New Investments Pledged
In a concurrent announcement, 17 of the UK’s largest pension funds have committed to invest at least 10% of their assets in private markets by 2030, with a significant portion aimed at domestic investments.
Background of the Mansion House Accord
This latest agreement follows an earlier compact initiated by former Conservative Chancellor Jeremy Hunt in 2023, which involved 11 pension funds pledging to allocate up to 5% of their portfolios to private equity by the end of the decade.
Monitoring and Accountability
The Treasury has indicated that the progress of this new commitment will be closely monitored. Key measures to enhance the effectiveness of the accord are anticipated in the upcoming final report of the pensions investment review.
Industry Reactions
While some, like Shadow Chancellor Mel Stride, criticize the plans as desperate measures, Treasury officials maintain that ensuring pension funds honor their commitments is crucial for generating improved returns for savers and injecting £25 billion into the UK economy by 2030.

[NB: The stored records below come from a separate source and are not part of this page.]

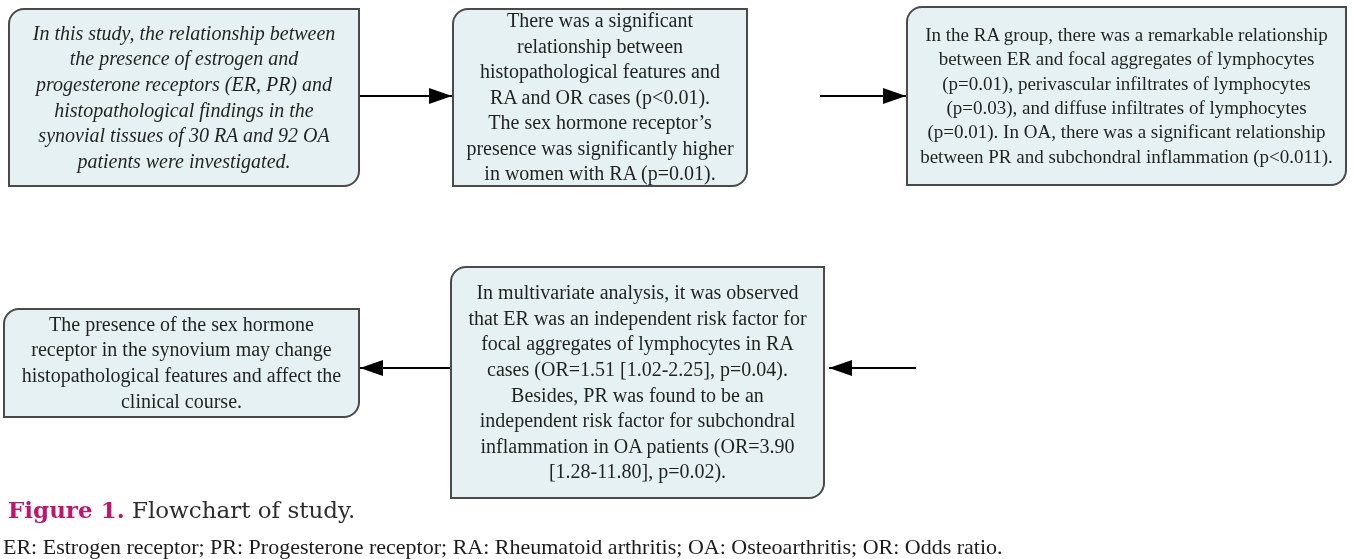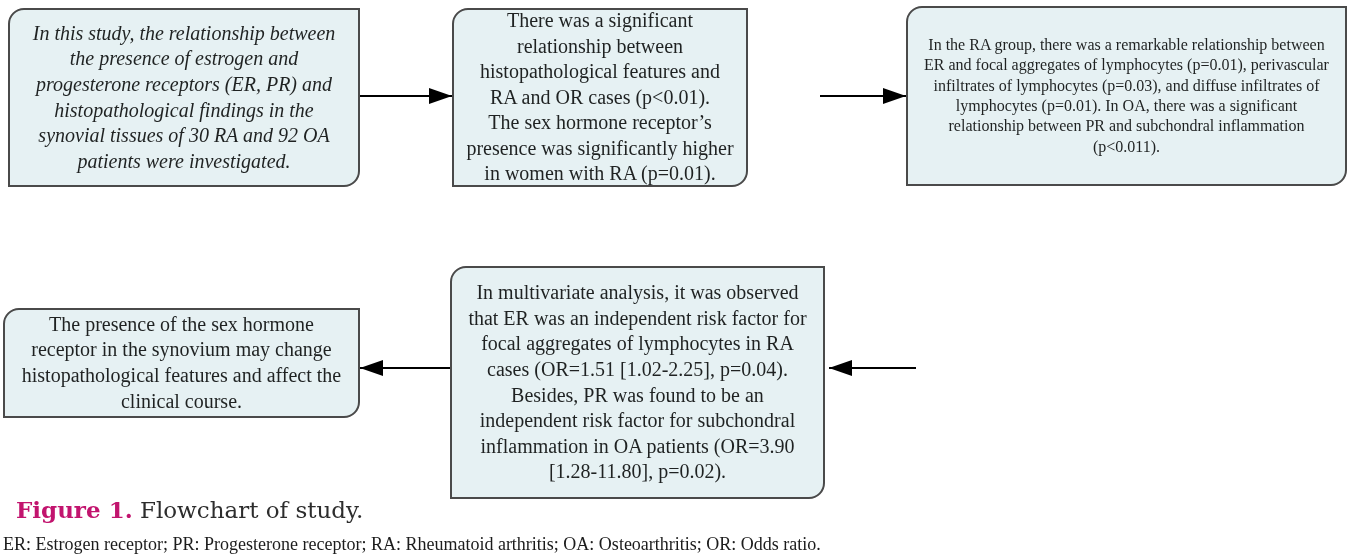--- a/index.html
+++ b/index.html
@@ -35,7 +35,7 @@
     color: #1f2222;
     white-space: pre-line;
   }
-  .flow-box.fs-small .box-text { font-size: 16px; }
+  .flow-box.fs-small .box-text { font-size: 19px; }
 
   #box-study-overview    { left: 8px;   top: 8px;   width: 352px; height: 179px; font-style: italic; }
   #box-histopathology    { left: 452px; top: 8px;   width: 296px; height: 179px; }

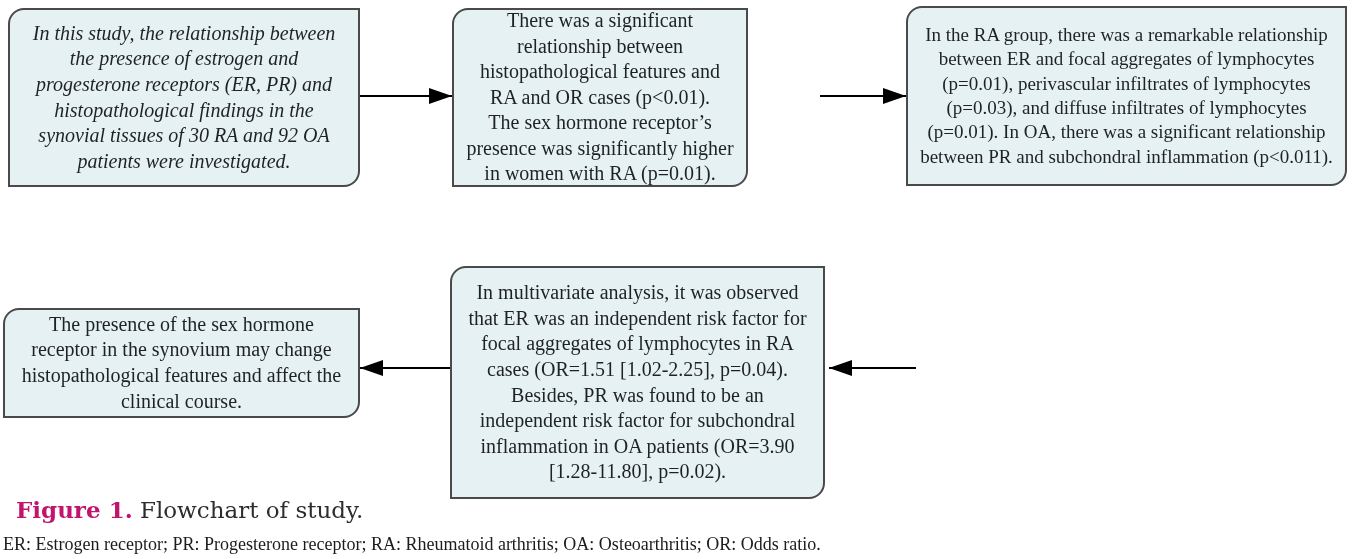--- a/index.html
+++ b/index.html
@@ -76,7 +76,7 @@
   
   .caption {
     position: absolute;
-    left: 16px;
+    left: 8px;
     top: 496px;
     font-family: "DejaVu Serif", serif;
     font-size: 23px;

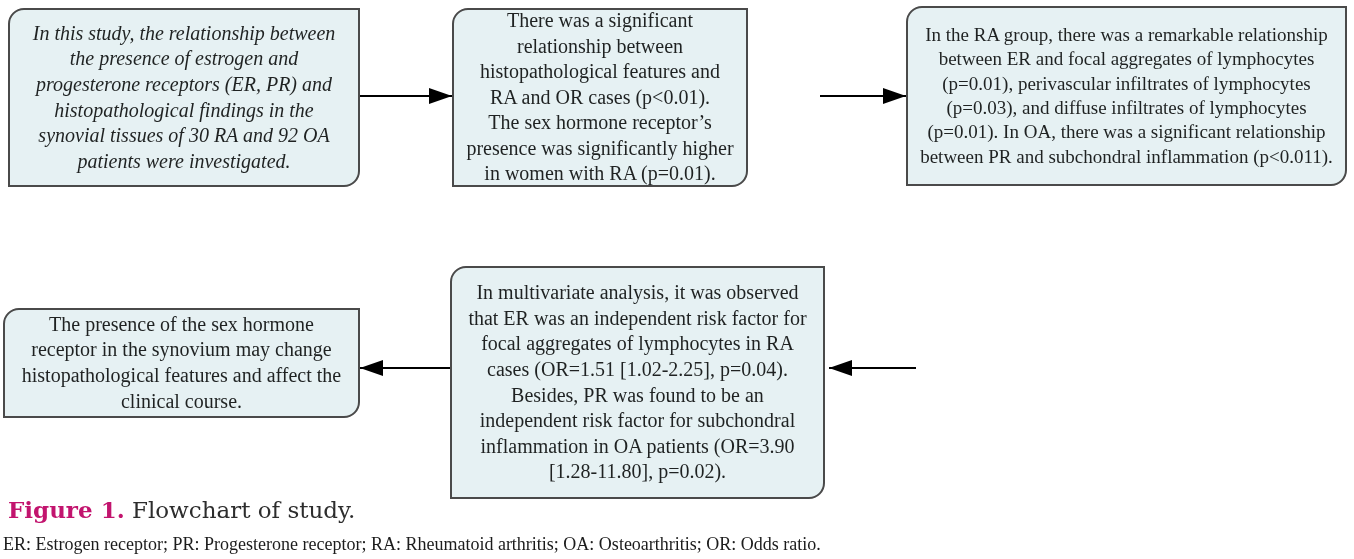--- a/index.html
+++ b/index.html
@@ -92,7 +92,7 @@
     left: 3px;
     top: 534px;
     font-family: "Liberation Serif", serif;
-    font-size: 18px;
+    font-size: 22px;
     color: #1c1c1c;
     white-space: nowrap;
   }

Optimism for Increased Investment
Alastair King, Lord Mayor of the City of London, expressed optimism regarding the agreement, noting that it includes various asset classes such as infrastructure and private equity. He believes this could draw international investments into UK projects.
Previous Critiques and Call for Action
The new legislative framework comes in the wake of criticisms stating that the initial Mansion House compact has not sufficiently supported fast-growing sectors, particularly in life sciences.
Steve Bates, CEO of the BioIndustry Association, highlighted the lack of meaningful UK pension fund participation in the life science sector, emphasizing the need for solid involvement.
The Path Forward
An analysis by New Financial revealed that UK defined contribution pension funds currently allocate only about 2% of their total assets to private equity and another 2% to infrastructure investments.
Proponents of the new accord believe that increasing investment in private markets will bolster the real economy and also improve investment returns. “I welcome this bold step by some of our biggest pension funds, which will unlock billions for major infrastructure, clean energy, and exciting start-ups—delivering growth and boosting pension pots for working people,” said Reeves.
Conclusion
As the deadlines for these commitments draw near, the effectiveness and impacts of the Mansion House accord will be closely watched by stakeholders across the economy. The upcoming final report of the pensions investment review is expected to shed light on how these reforms could further enhance investments in productive assets.